Learning from Deep Stereoscopic Attention for Simulator Sickness Prediction
PubDate: September 2021
Teams: La Trobe University
Writers: Minghan Du; Hui Cui; Yuan Wang; Henry Duh
Simulator sickness induced by 360 stereoscopic video contents is a prolonged challenging issue in Virtual Reality (VR) system. Current machine learning models for simulator sickness prediction ignore the underlying interdependencies and correlations across multiple visual features which may lead to simulator sickness. We propose a model for sickness prediction by automatic learning and adaptive integrating multi-level mappings from stereoscopic video features to simulator sickness scores. Firstly, saliency, optical flow and disparity features are extracted from videos to reflect the factors causing simulator sickness, including human attention area, motion velocity and depth information.
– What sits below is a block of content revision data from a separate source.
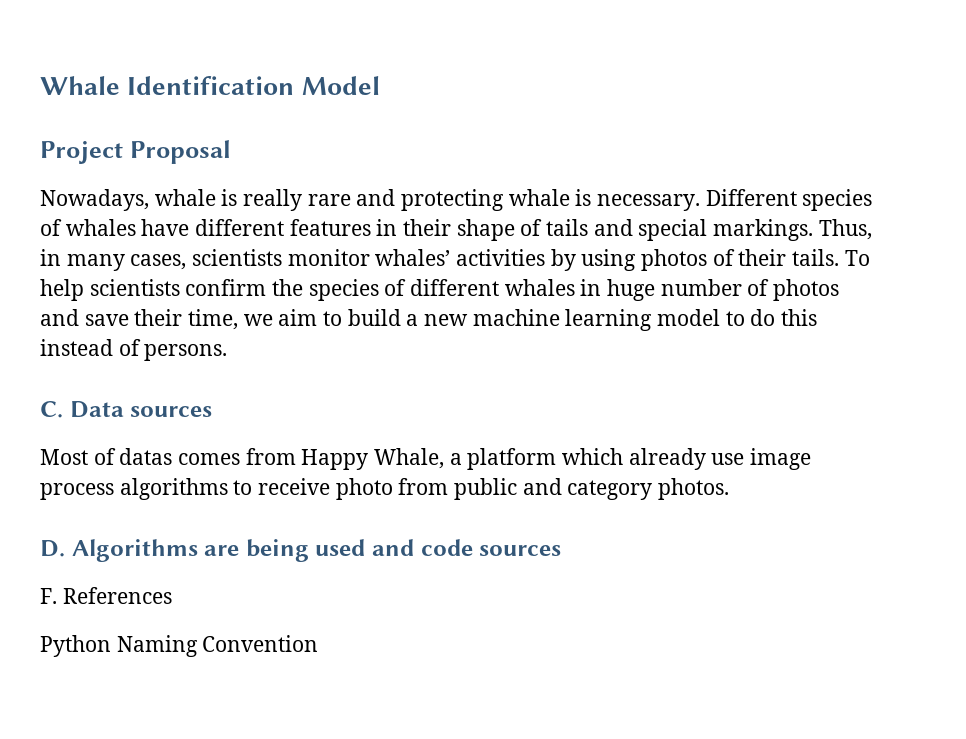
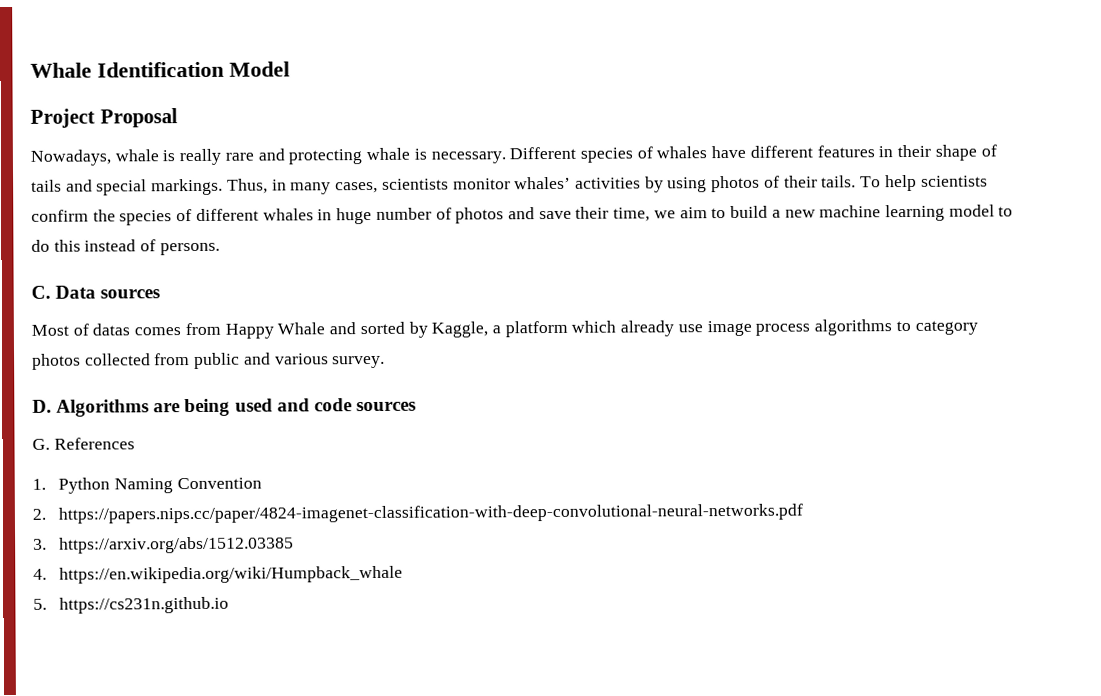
[374,448,445,469] Whale, -> [277,321,489,338] Whale and sorted by Kaggle,
[258,478,393,500] receive photo -> [914,320,978,335] [32,353,151,370] category photos collected
[567,478,730,500] category photos. -> [274,353,386,369] various survey.
[40,588,57,604] F. -> [32,438,50,450] G.
(172, 595) none -> [32,478,46,490] 1.
(319, 643) none -> [32,503,804,524] [33,536,295,554] [33,565,404,584] [33,596,230,614] // 2. https://papers.nips.cc/paper/4824-imagenet-classification-with-deep-convolutional-neural-networks.pdf // 3. https://arxiv.org/abs/1512.03385 // 4. https://en.wikipedia.org/wiki/Humpback_whale // 5. https://cs231n.github.io

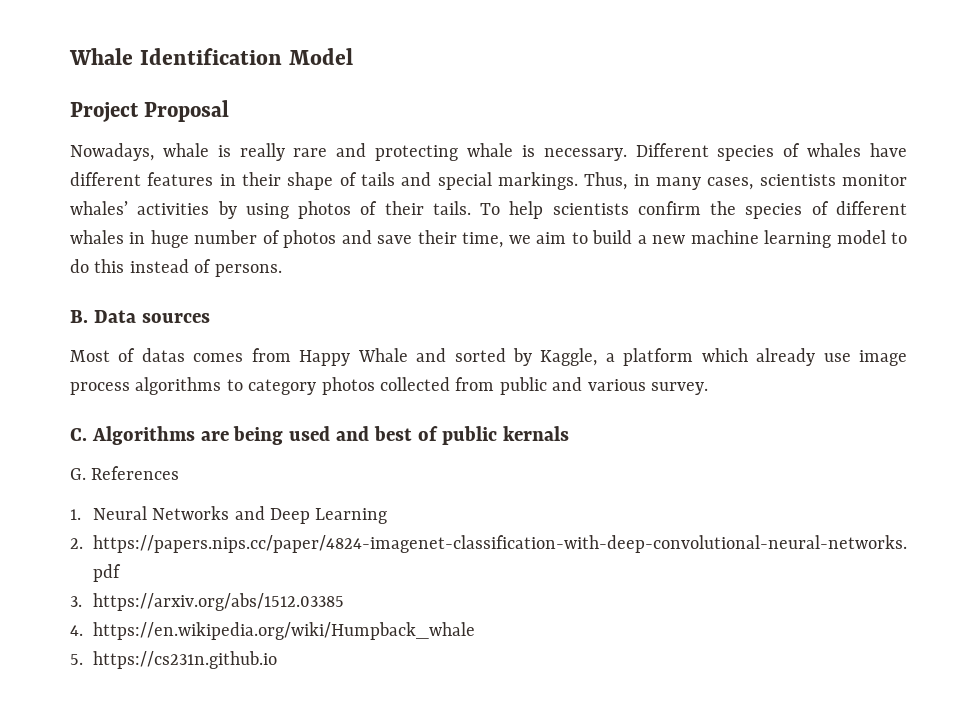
[31,285,51,299] C. -> [70,310,88,323] B.
[32,399,52,413] D. -> [70,428,87,441] C.
[313,398,416,412] code sources -> [373,426,570,445] best of public kernals
[58,477,262,494] Python Naming Convention -> [92,506,388,524] Neural Networks and Deep Learning

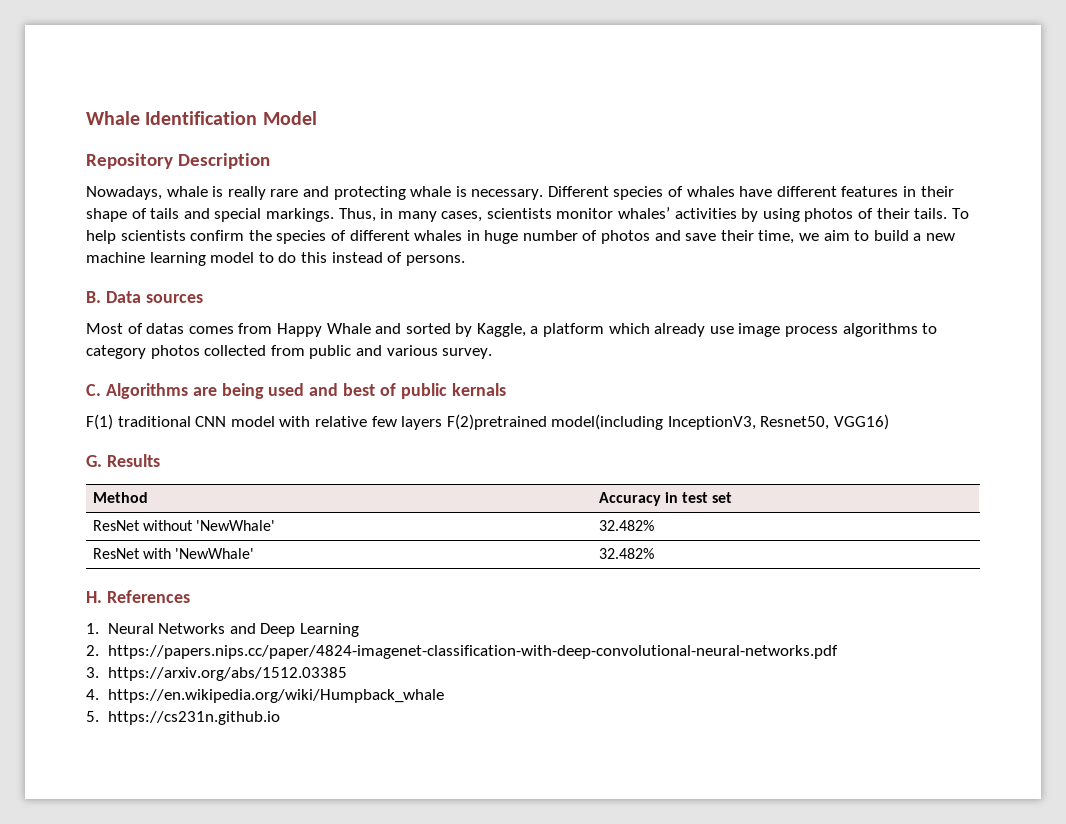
[70,100,230,122] Project Proposal -> [86,153,270,169] Repository Description
[70,468,86,480] G. -> [86,414,890,430] [86,454,160,467] [92,492,148,503] [598,492,733,506] [92,520,276,531] [598,520,654,531] [92,548,255,559] [598,548,654,559] [86,591,102,603] F(1) traditional CNN model with relative few layers F(2)pretrained model(including InceptionV3, Resnet50, VGG16) // G. Results // Method | Accuracy in test set // ResNet without 'NewWhale' | 32.482% // ResNet with 'NewWhale' | 32.482% // H.

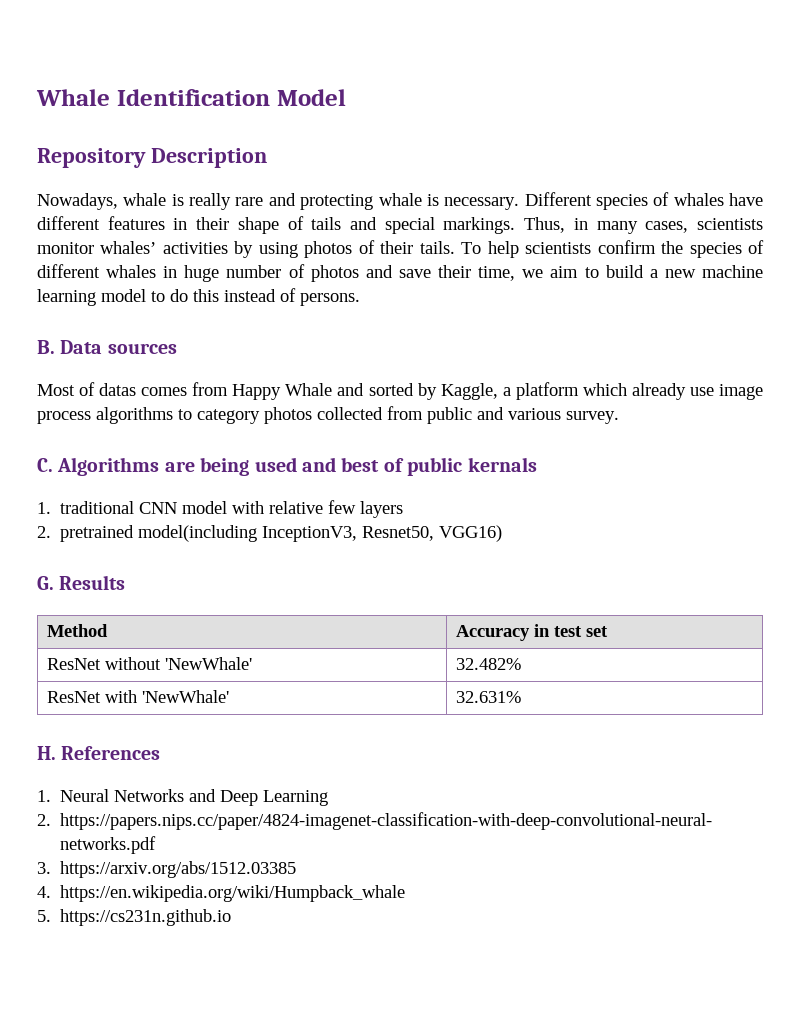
[86,414,113,430] F(1) -> [37,502,51,514] 1.
[446,414,547,430] F(2)pretrained -> [37,525,135,542] // 2. pretrained
[598,548,654,559] 32.482% -> [456,691,522,703] 32.631%

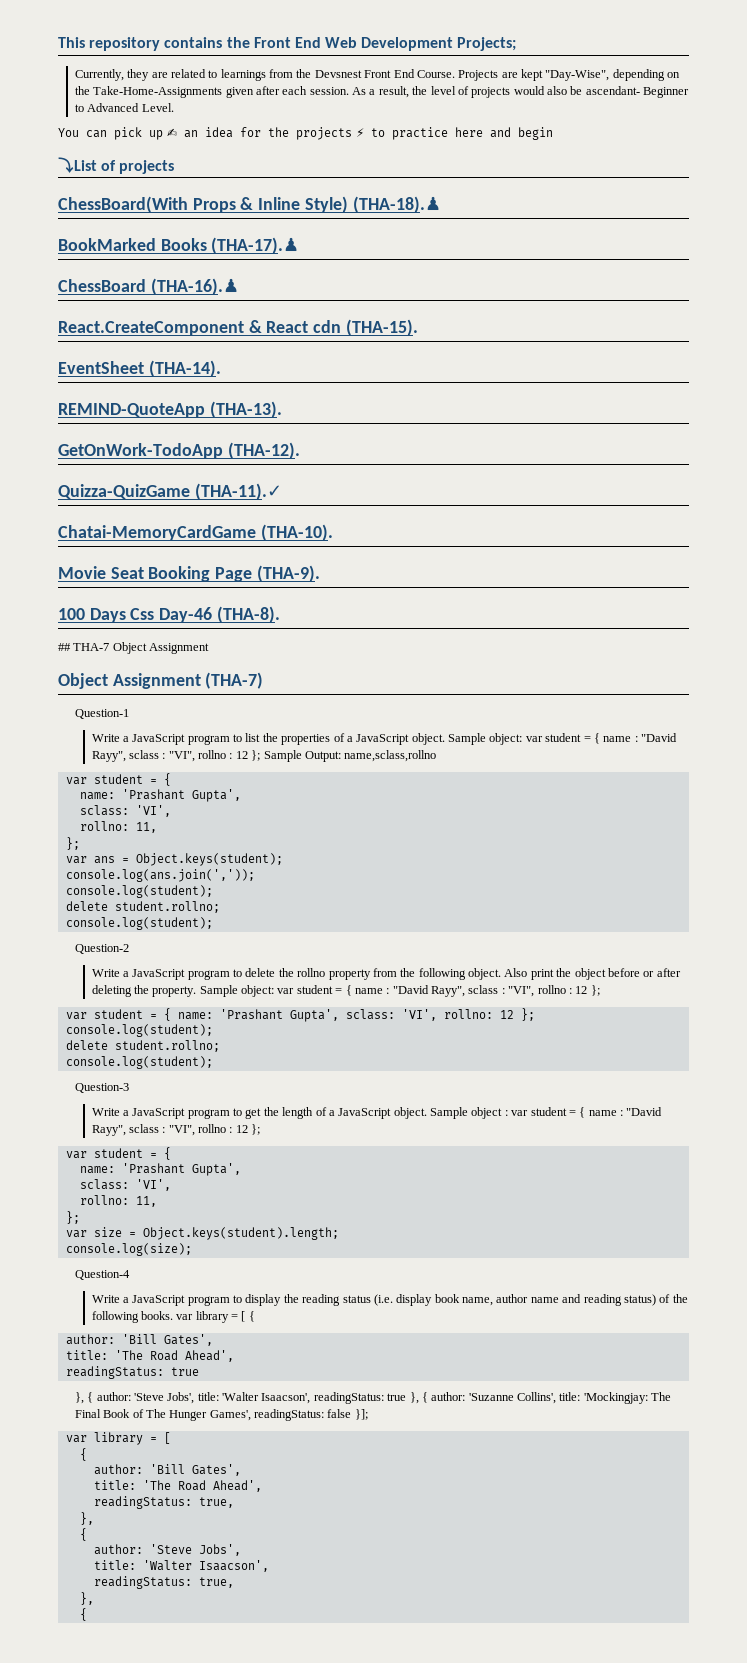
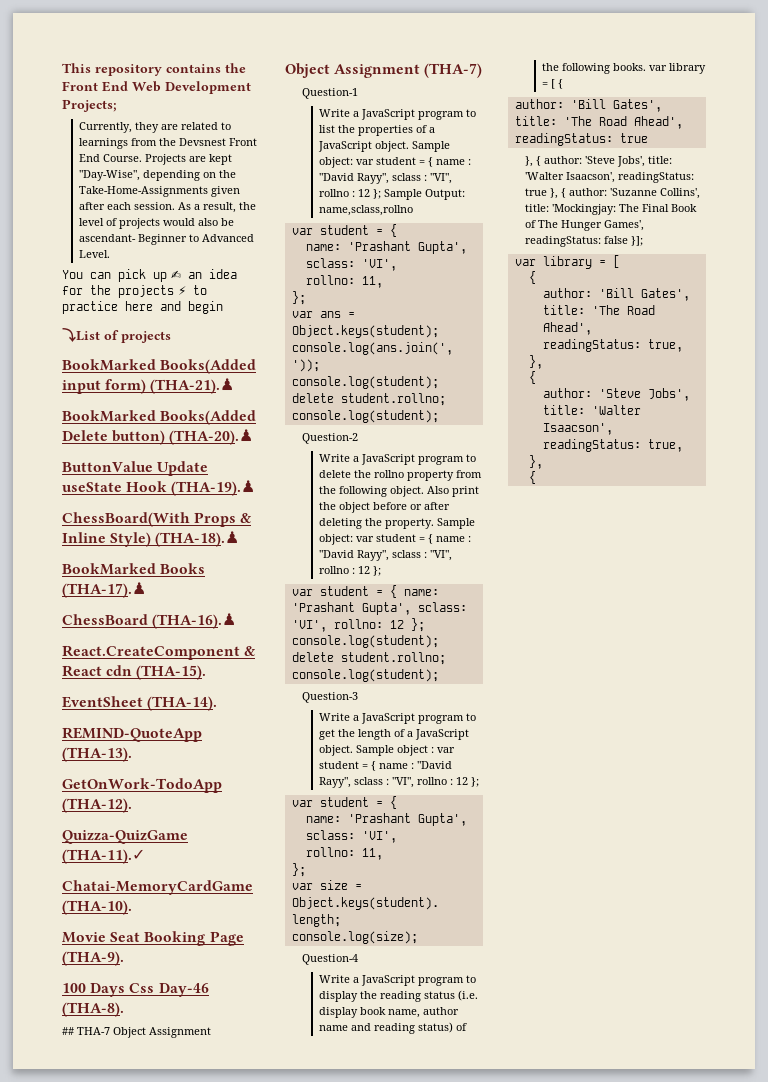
(175, 167) none -> [62,359,257,374] [62,378,235,394] [62,410,257,425] [62,429,254,445] [62,461,209,476] [62,480,256,496] // BookMarked Books(Added input form) (THA-21).♟ // BookMarked Books(Added Delete button) (THA-20).♟ // ButtonValue Update useState Hook (THA-19).♟

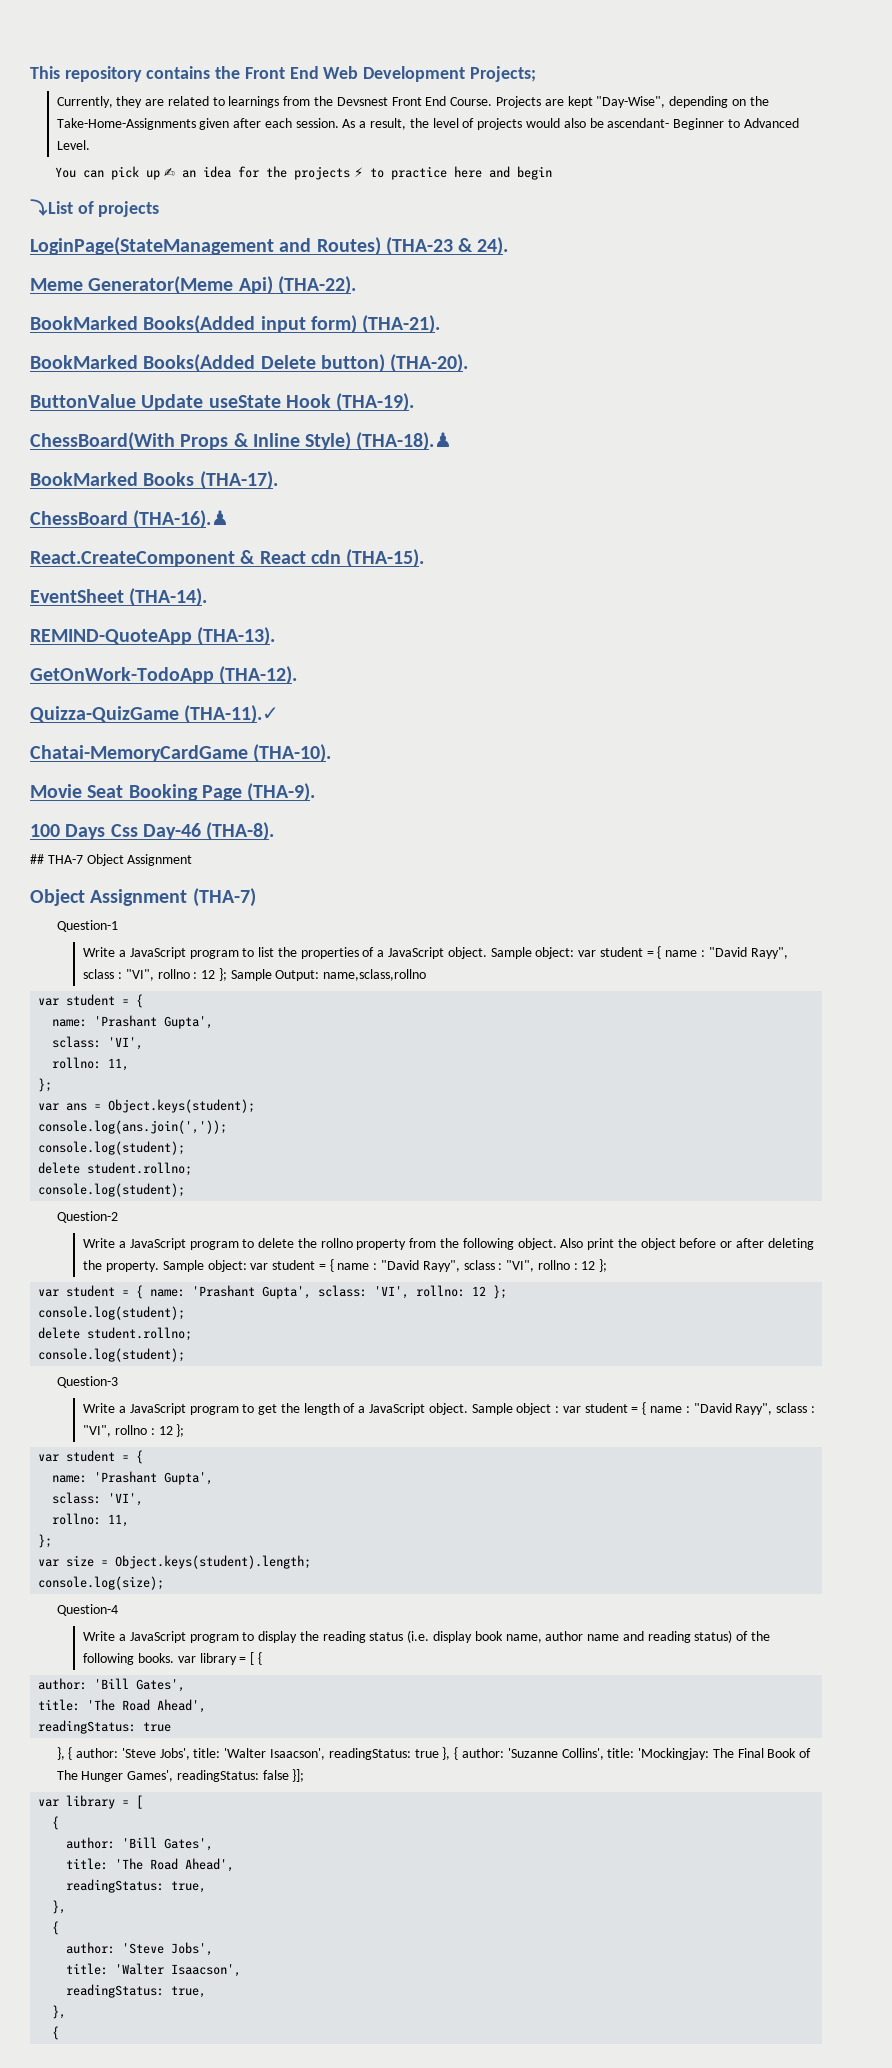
(171, 337) none -> [30,237,509,256] [30,276,356,295] // LoginPage(StateManagement and Routes) (THA-23 & 24). // Meme Generator(Meme Api) (THA-22).
[150,378,235,394] (THA-21).♟ -> [362,315,441,334] (THA-21).
[169,429,254,445] (THA-20).♟ -> [390,354,469,373] (THA-20).
[171,480,256,496] (THA-19).♟ -> [336,393,415,412] (THA-19).
[62,582,146,598] (THA-17).♟ -> [199,471,278,490] (THA-17).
Then, these features are embedded and fed into a 3-dimensional convolutional neural network (3D CNN) to extract the underlying multi-level knowledge which includes low-level and higher-order visual concepts, and global image descriptor. Finally, an attentional mechanism is exploited to adaptively fuse multi-level information with attentional weights for sickness score estimation. The proposed model is trained by an end-to-end approach and validated over a public dataset. Comparison results with state-of-the-art models and ablation studies demonstrated improved performance in terms of Root Mean Square Error (RMSE) and Pearson Linear Correlation Coefficient.